Segment Start: Exercise data
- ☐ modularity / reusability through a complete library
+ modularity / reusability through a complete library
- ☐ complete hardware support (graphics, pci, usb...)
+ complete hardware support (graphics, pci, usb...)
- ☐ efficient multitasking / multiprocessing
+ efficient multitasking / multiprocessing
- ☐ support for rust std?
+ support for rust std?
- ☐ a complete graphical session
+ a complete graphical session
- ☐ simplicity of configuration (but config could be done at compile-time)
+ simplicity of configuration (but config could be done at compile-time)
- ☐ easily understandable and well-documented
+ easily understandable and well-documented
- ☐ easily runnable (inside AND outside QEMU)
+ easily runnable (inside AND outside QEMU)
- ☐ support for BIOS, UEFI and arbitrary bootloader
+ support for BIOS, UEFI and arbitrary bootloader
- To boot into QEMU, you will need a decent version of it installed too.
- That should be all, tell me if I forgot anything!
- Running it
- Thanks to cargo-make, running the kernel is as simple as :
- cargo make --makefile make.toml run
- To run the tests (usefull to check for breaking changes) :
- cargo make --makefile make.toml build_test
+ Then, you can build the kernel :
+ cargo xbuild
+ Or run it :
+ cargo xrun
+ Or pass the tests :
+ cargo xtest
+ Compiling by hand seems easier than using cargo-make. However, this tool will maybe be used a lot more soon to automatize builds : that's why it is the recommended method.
Segment End: Exercise data
Please print the lines from the start of the records up to and including the line with "- ☐ efficient multitasking / multiprocessing", copying each one exactly and leaving out the rest.

Solution to the problem>
- ☐ modularity / reusability through a complete library
+ modularity / reusability through a complete library
- ☐ complete hardware support (graphics, pci, usb...)
+ complete hardware support (graphics, pci, usb...)
- ☐ efficient multitasking / multiprocessing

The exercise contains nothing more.